[Data records]
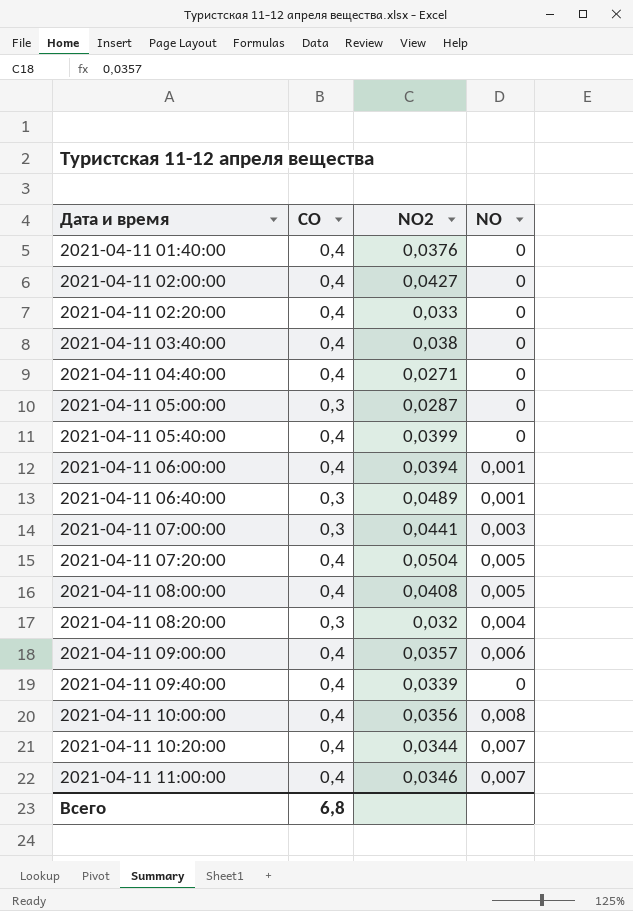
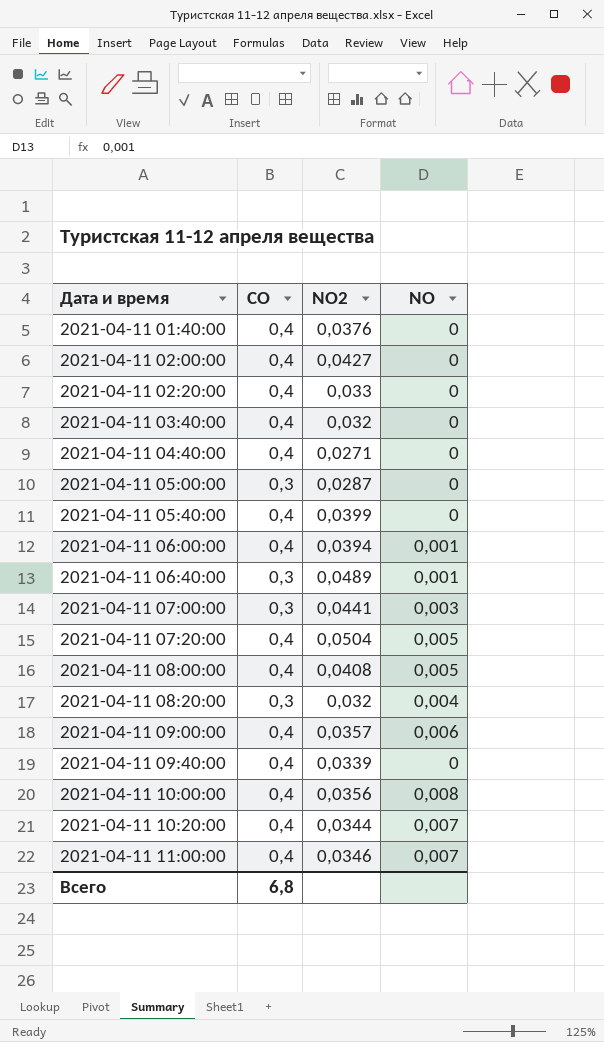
2021-04-11 03:40:00 | NO2: 0,038 -> 0,032

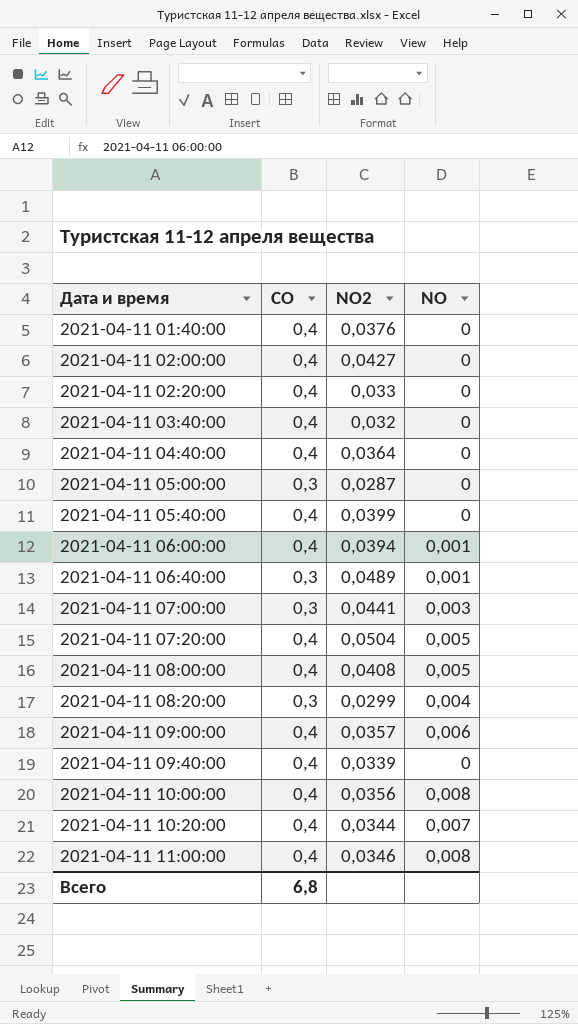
2021-04-11 04:40:00 | NO2: 0,0271 -> 0,0364
2021-04-11 08:20:00 | NO2: 0,032 -> 0,0299
2021-04-11 11:00:00 | NO: 0,007 -> 0,008

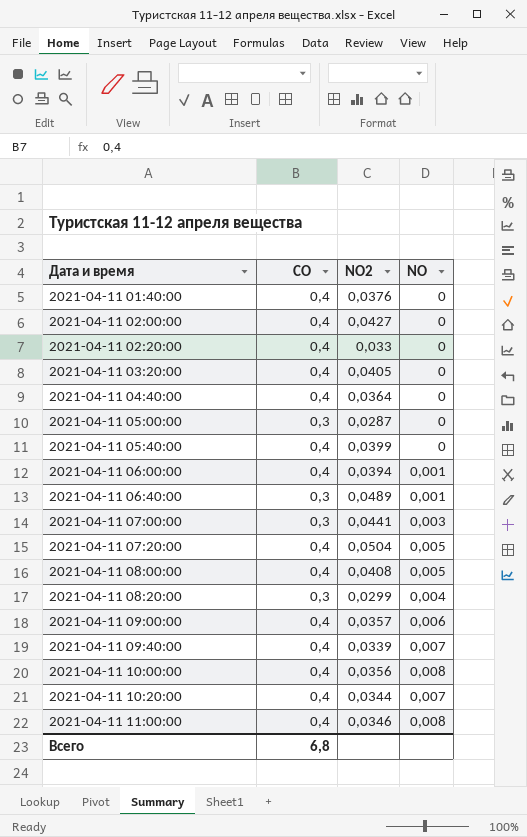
row 2021-04-11 03:40:00: 0,4 | 0,032 | 0 -> none
row 2021-04-11 03:20:00: none -> 0,4 | 0,0405 | 0
2021-04-11 09:40:00 | NO: 0 -> 0,007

§ EXERCISE INSTRUCTIONS:
Copy all lines from the data that hold the word "none".

§ TASK RESPONSE:
row 2021-04-11 03:40:00: 0,4 | 0,032 | 0 -> none
row 2021-04-11 03:20:00: none -> 0,4 | 0,0405 | 0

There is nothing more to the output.